See related report: Vietnam Airlines readies to enter US market, with Ho Chi Minh-LAX, following A350-900 HGW order

However, Vietnam Airlines never intended to convert this MoU to a firm order. The MoU was politically driven and the airline did not have a requirement for these aircraft (and still does not have such a requirement). The deal was quickly drawn up while French president Francois Hollande was visiting the Vietnamese president Tran Dai Quang.

Vietnam Airlines would prefer not to launch US flights

Vietnam Airlines continues to face political pressure to launch US flights. The airline is now considering the launch of one-stop flights to the US via North Asia, which can be pursued by using the existing widebody fleet. Nonstop flights, which would require new aircraft, are not part of the current plan.

Vietnam Airlines recognises nonstop flights would be highly unprofitable because of the high cost of ultra long haul operations and the low average yields in the Vietnam-US market.

The Vietnam-US market is large enough to support direct flights. However, it is an intensely competitive market, with one-stop fares often less than USD1000. The market consists almost entirely of price sensitive economy passengers - there is limited business or premium traffic - making it hard to charge a premium for nonstop.

The current one-stop plan for serving the US market is to appease stakeholders. However, the airline does not expect one-stop flights to the US to be profitable, and would prefer not to enter the trans-Pacific market entirely.

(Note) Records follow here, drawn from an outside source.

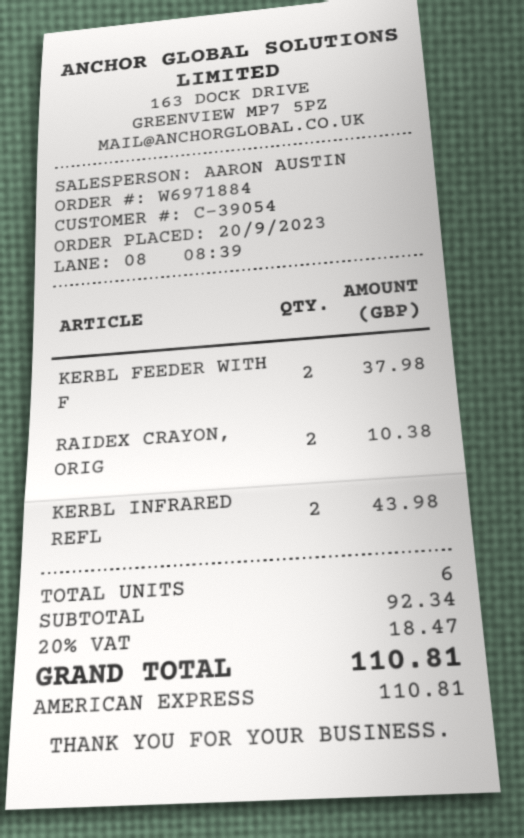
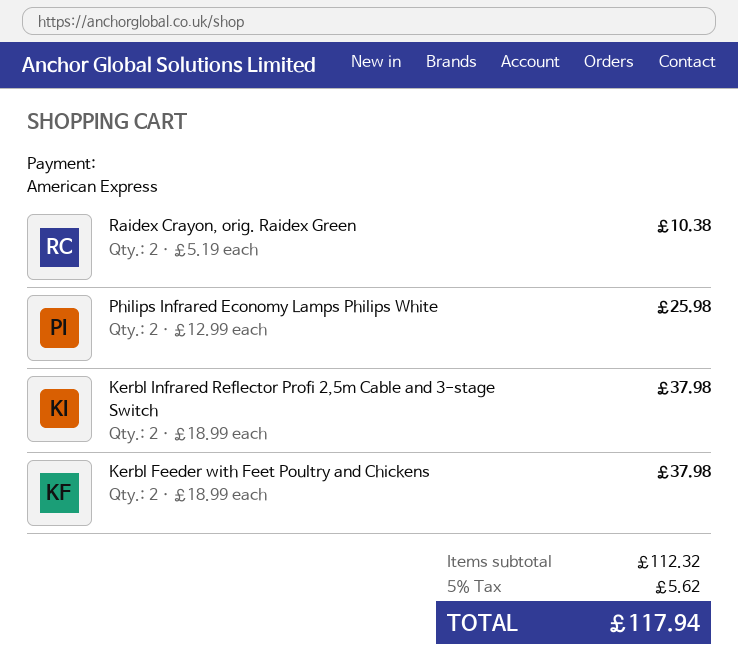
KERBL INFRARED REFL: 2 for 43.98 -> 2 for 37.98
Philips Infrared Economy Lamps Philips White: none -> 2 for 25.98
subtotal: 92.34 -> 112.32
tax: 20% = 18.47 -> 5% = 5.62
total: 110.81 -> 117.94

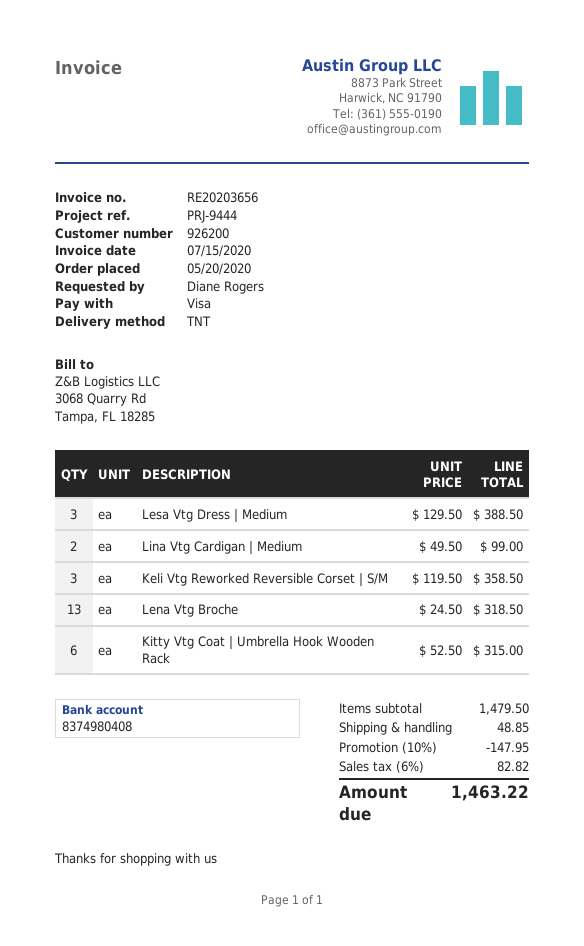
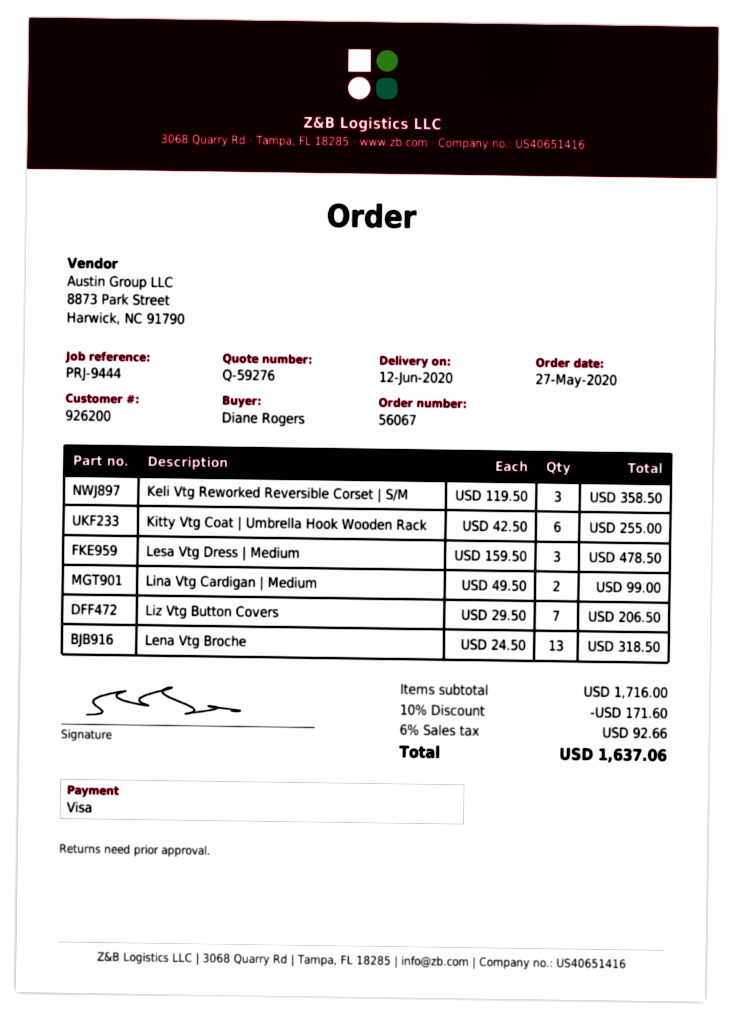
order date: 2020-05-20 -> 2020-05-27
Lesa Vtg Dress | Medium: 3 x 129.50 = 388.50 -> 3 x 159.50 = 478.50
Kitty Vtg Coat | Umbrella Hook Wooden Rack: 6 x 52.50 = 315.00 -> 6 x 42.50 = 255.00
Liz Vtg Button Covers: none -> 7 x 29.50 = 206.50
subtotal: 1479.50 -> 1716.00
discount: 10% = 147.95 -> 10% = 171.60
shipping: 48.85 -> none
tax: 6% = 82.82 -> 6% = 92.66
total: 1463.22 -> 1637.06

Significant expansion in Europe is also unlikely until there is an improvement in profitability. The Vietnam-Europe market has been impacted by rapid expansion by Gulf airlines in Vietnam. Vietnam Airlines is hoping a new joint venture with Air France will improve its position in the Vietnam-Europe market, but is taking a wait and see approach before adding capacity on the joint route to Paris.

VietJet could be a better solution for the US market

Vietnam Airlines is better off continuing to focus on expansion within Asia Pacific as it expands its widebody fleet. There is ample demand regionally to support a larger widebody fleet without risking the airline's overall profitability.

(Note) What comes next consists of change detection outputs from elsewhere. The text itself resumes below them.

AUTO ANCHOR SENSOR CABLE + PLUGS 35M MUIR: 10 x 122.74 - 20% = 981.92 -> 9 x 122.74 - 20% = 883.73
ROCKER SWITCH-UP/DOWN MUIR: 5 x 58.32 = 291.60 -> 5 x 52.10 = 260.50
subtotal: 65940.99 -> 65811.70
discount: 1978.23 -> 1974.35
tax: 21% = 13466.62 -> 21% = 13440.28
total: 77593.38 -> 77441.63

The more ambitious VietJet could end up launching services to the US before Vietnam Airlines. A VietJet widebody order and launch of US flights would reduce the pressure on Vietnam Airlines to serve the US market. The Vietnam-US market is potentially more suitable for an LCC, given the price sensitive nature of the market, although the long length of flight and intense competition also makes this a challenging proposition.

Ultimately, at least one Vietnamese airline will take the plunge and serve the US. While profitability will be very difficult to achieve, filling up several widebody aircraft with Vietnam-US passenger will not be difficult.

Vietnam's overall widebody fleet could double in size over the next five to seven years, in the expectation of new long haul routes launched to the US along with the upgauging opportunities regionally.